In the event, there was no trouble between Lisa and Luc as he joined the class. Lisa explained to the Salvadoran teachers that Luc had previously been building houses at the construction site, but now was teaching computers; this explanation was fully satisfactory. And, despite the dirt on his jeans and the dust powdering off his shirt, Luc still bore a kind of golden, Hollywood charisma. As they slowly walked along the rows of computers each child’s brow was knit with new intensity, as if Luc were the proctor of a final examination. He bent to the children, smiling and encouraging; Lisa was relieved to see him so pleasant about it, after having been ejected from the place he wanted to be.
They wound their way to the children who sat with the parents beside them. The heavy mother continued to laugh and burble happily with her daughter; a jokester, she offered broad, meaningful glances at the handsome blonde North American. The dark-faced man beside the girl in the white dress rose to greet Luc with gravity. Luc offered his hand and the other man, perhaps not expecting the gesture, or perhaps (Lisa thought) betraying a momentary suspicion, hesitated before taking the handshake; Luc of course noticed nothing.
It was over quickly, though, and the children and teachers departed in the half-bus, and the Network for the World! and Habitat volunteers gathered along a dirt street by the volunteers’ bus. Concha pushed her sunglasses on top of her head and laid out the plans.
“OK, departure is very early tomorrow morning – six-thirty the bus leaves for the airport.
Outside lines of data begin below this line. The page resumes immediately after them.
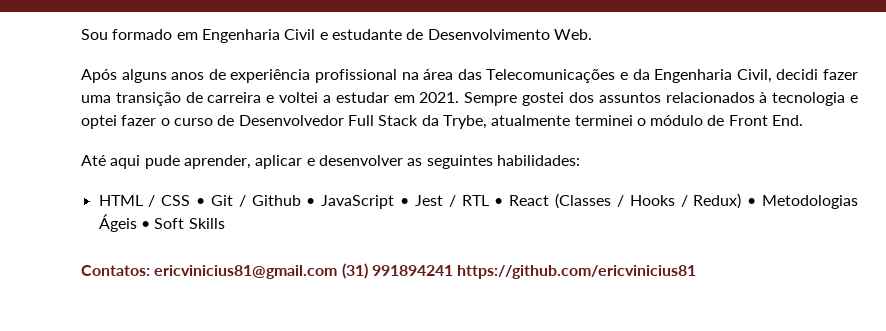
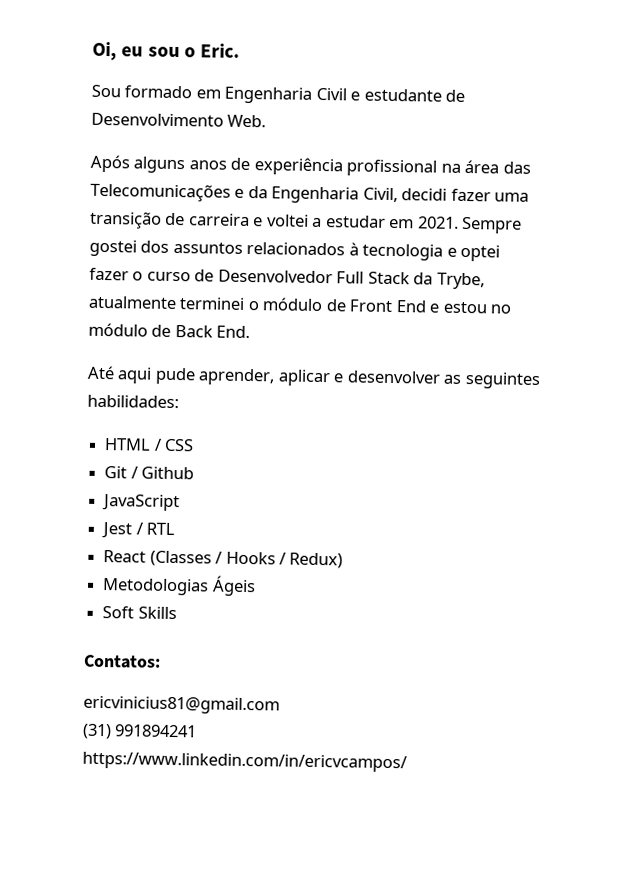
(81, 34) none -> [92,41,241,61] Oi, eu sou o Eric. //
(768, 120) none -> [395,300,512,314] [88,322,213,338] End e estou no módulo de Back
[196,198,206,206] • -> (195, 445) //
[306,198,316,206] • -> (195, 473) //
[400,198,410,206] • -> (181, 503) //
[494,198,504,206] • -> (176, 529) //
[747,198,757,206] • -> (344, 560) //
[140,221,150,229] • -> (256, 586) //
(150, 270) none -> (161, 661) //
(338, 272) none -> (280, 705) //
[457,265,697,279] https://github.com/ericvinicius81 -> [82,751,407,773] // https://www.linkedin.com/in/ericvcampos/

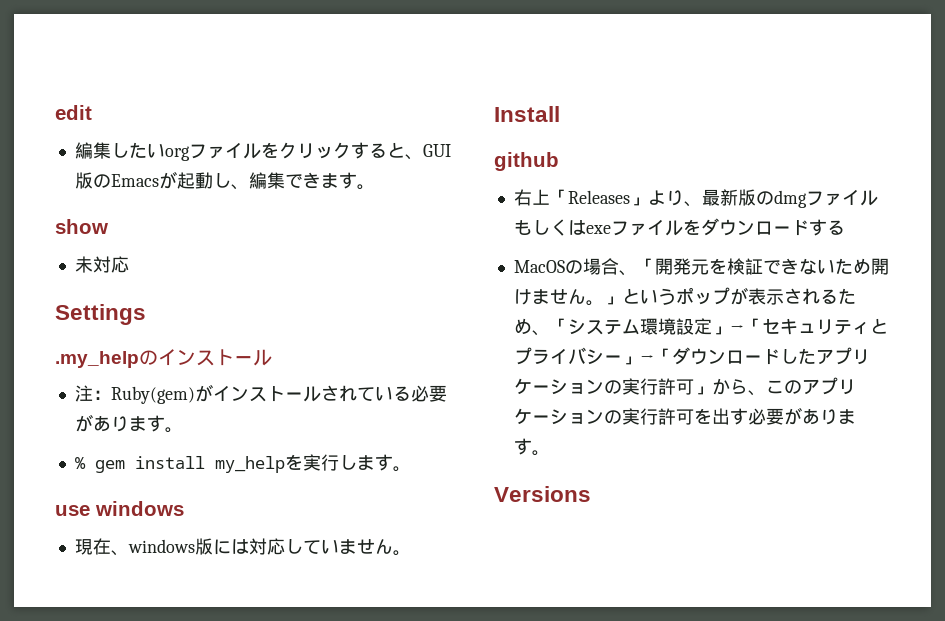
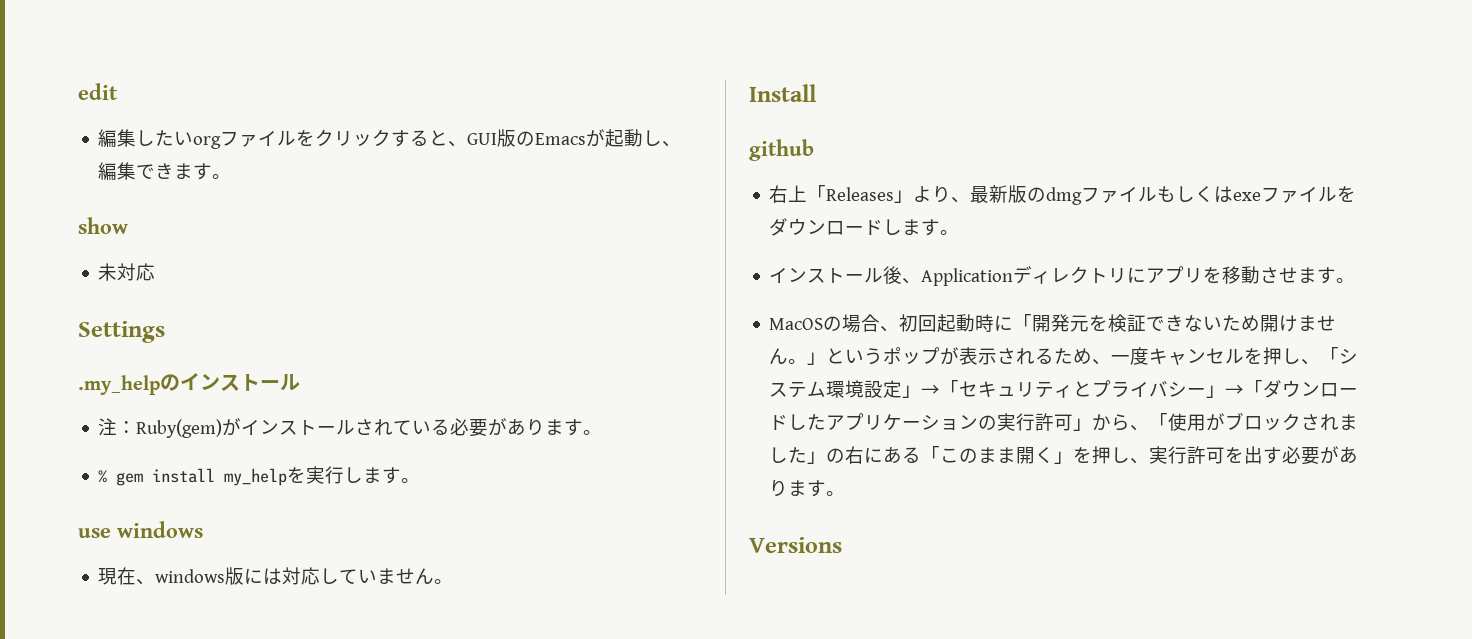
[808,219,845,236] する -> [883,219,960,236] [769,266,1356,286] します。 // インストール後、Applicationディレクトリにアプリを移動させます。
(637, 273) none -> [899,314,1014,332] 初回起動時に
(550, 333) none -> [1111,347,1321,365] 一度キャンセルを押し、
[765,377,856,395] [513,408,622,425] このアプリケーションの -> [1149,412,1359,431] [769,446,1150,464] 「使用がブロックされました」の右にある「このまま開く」を押し、

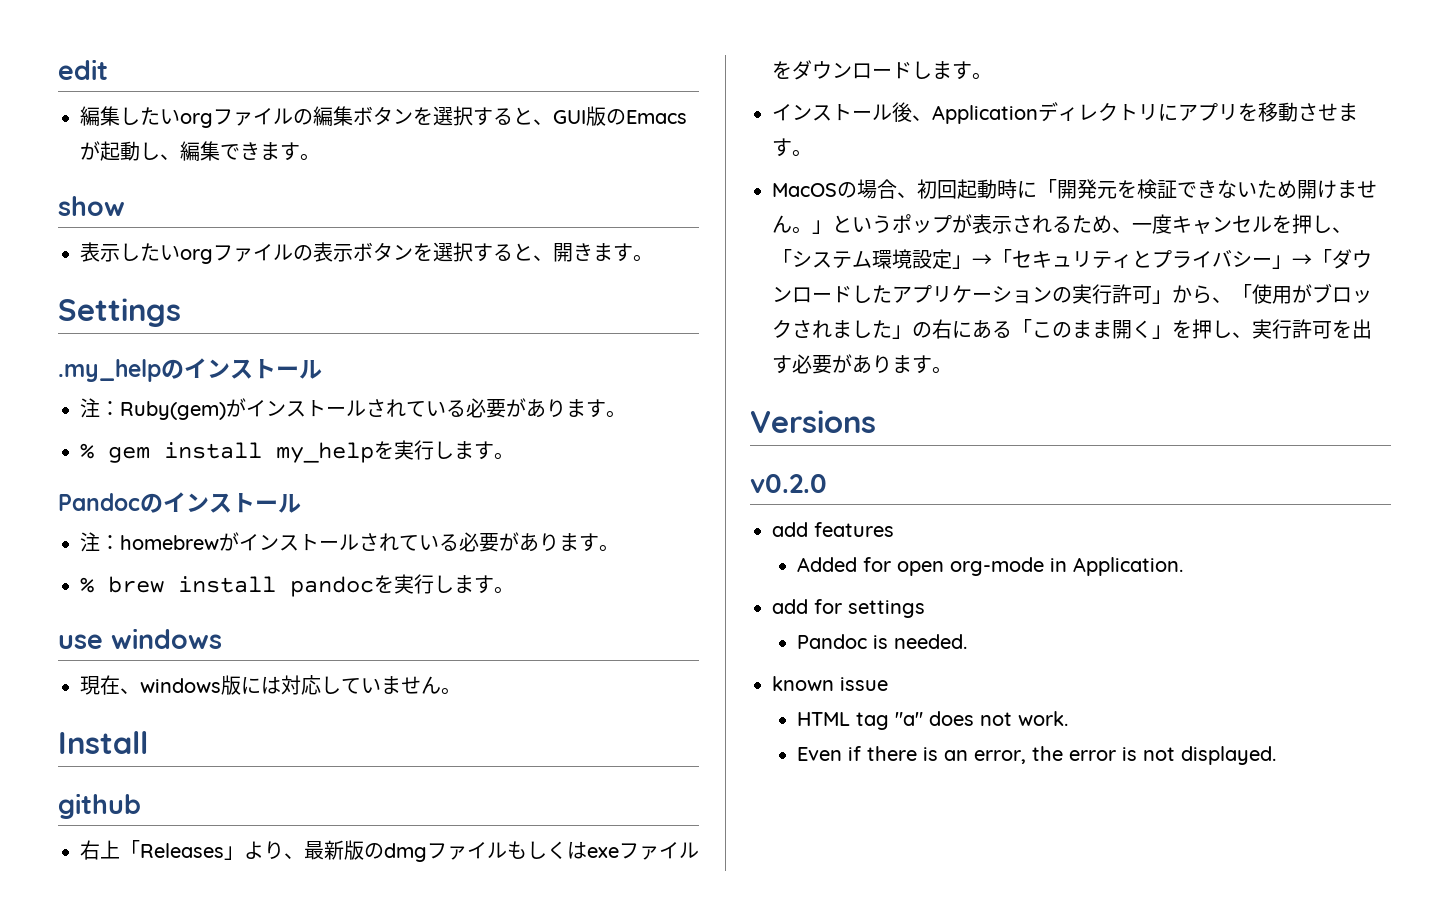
[296,129,392,147] をクリック -> [293,106,473,126] の編集ボタンを選択
[98,263,156,281] 未対応 -> [80,242,653,264] 表示したいorgファイルの表示ボタンを選択すると、開きます。
(421, 480) none -> [58,492,301,513] [80,532,619,552] [80,574,514,597] // Pandocのインストール // 注：homebrewがインストールされている必要があります。 // % brew install pandocを実行します。
(842, 545) none -> [750,474,827,493] [772,522,894,537] [797,557,1184,576] [772,599,925,618] [797,634,968,649] [772,676,888,691] [797,711,1069,730] [797,746,1277,765] // v0.2.0 // add features // Added for open org-mode in Application. // add for settings // Pandoc is needed. // known issue // HTML tag "a" does not work. // Even if there is an error, the error is not displayed.

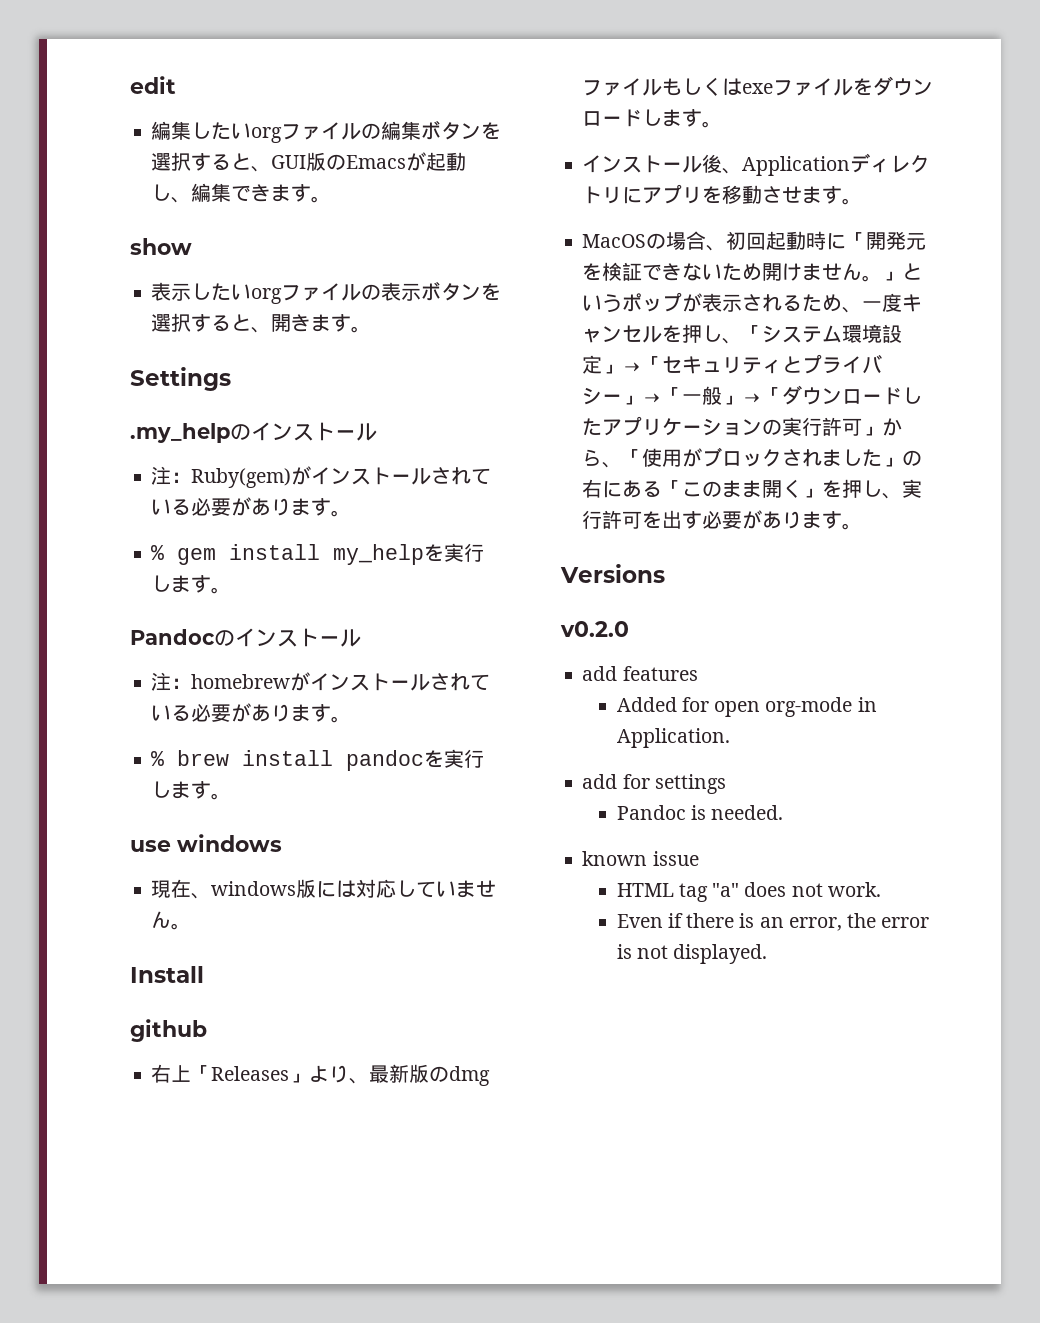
(1332, 258) none -> [682,386,783,405] 一般」→「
So we only have a few hours this afternoon before we need to be back at the hotel.” She studied a schedule on a folded sheet of paper in her hand. “We can go to Ataco first, and see some of the artisans and crafts vendors there, and then after go to Apaneca for the canopy zip line,” she said. “Or if you want, we can skip the crafts, and spend the extra time on the zip line.” Concha looked up at the group expectantly.
“Zip line, all the way!” Cliff exclaimed. The men of the building team laughed, concurring in the choice to skip the crafts with a chorus of “Hell, yeah!”
Lisa glanced up and noticed that Luc was no longer by her side, but had rejoined the building group. She turned back to Concha.
“No, I want to go to Ataco,” she said.
Concha’s eyes glanced away from the group to Lisa and just for a moment seemed to ask Do you really?, before she turned back to the volunteers and asked if anyone else also wanted to see the crafts. One other volunteer raised a hand, an older woman who was one of the computer volunteers but who Lisa had not really gotten to know. Lisa smiled over to her but the woman did not look her way.
“OK, Ataco first,” Concha said. Groans from the building group. “Oh, stop,” Concha teased. “It’ll be quick. It’s on the way.”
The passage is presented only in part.